──────── Material for this exercise ────────
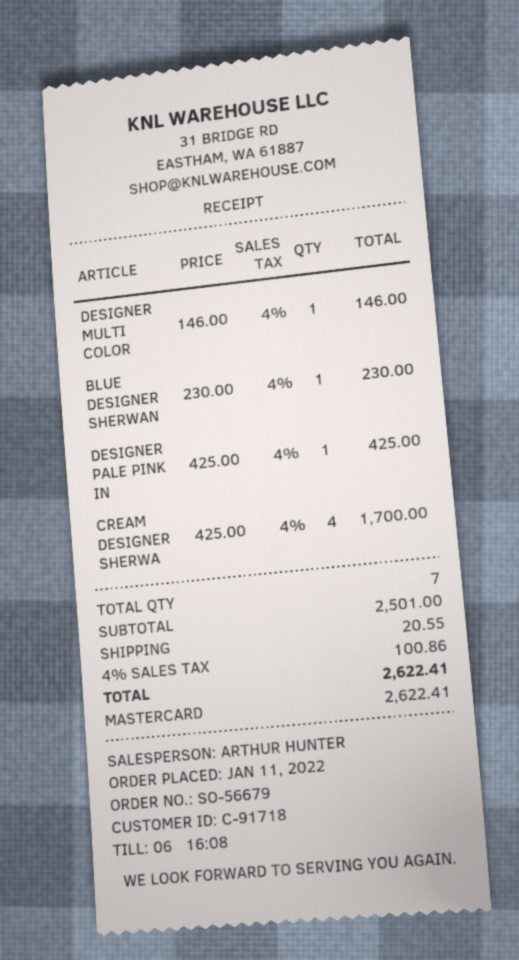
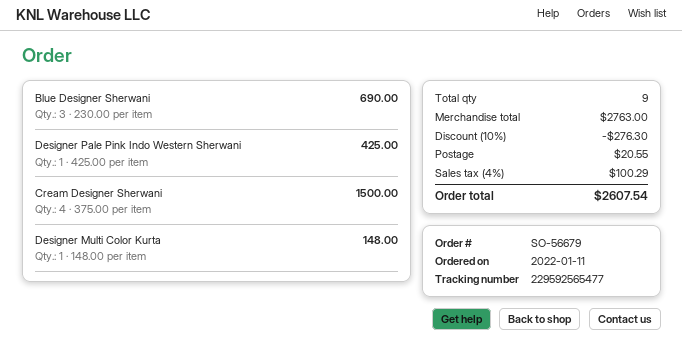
DESIGNER MULTI COLOR: 1 x 146.00 = 146.00 -> 1 x 148.00 = 148.00
BLUE DESIGNER SHERWAN: 1 x 230.00 = 230.00 -> 3 x 230.00 = 690.00
CREAM DESIGNER SHERWA: 4 x 425.00 = 1700.00 -> 4 x 375.00 = 1500.00
total quantity: 7 -> 9
subtotal: 2501.00 -> 2763.00
discount: none -> 10% = 276.30
tax: 4% = 100.86 -> 4% = 100.29
total: 2622.41 -> 2607.54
────────
Run a filter over the data above and keep each line that contains the word "DESIGNER".

### Problem solution
DESIGNER MULTI COLOR: 1 x 146.00 = 146.00 -> 1 x 148.00 = 148.00
BLUE DESIGNER SHERWAN: 1 x 230.00 = 230.00 -> 3 x 230.00 = 690.00
CREAM DESIGNER SHERWA: 4 x 425.00 = 1700.00 -> 4 x 375.00 = 1500.00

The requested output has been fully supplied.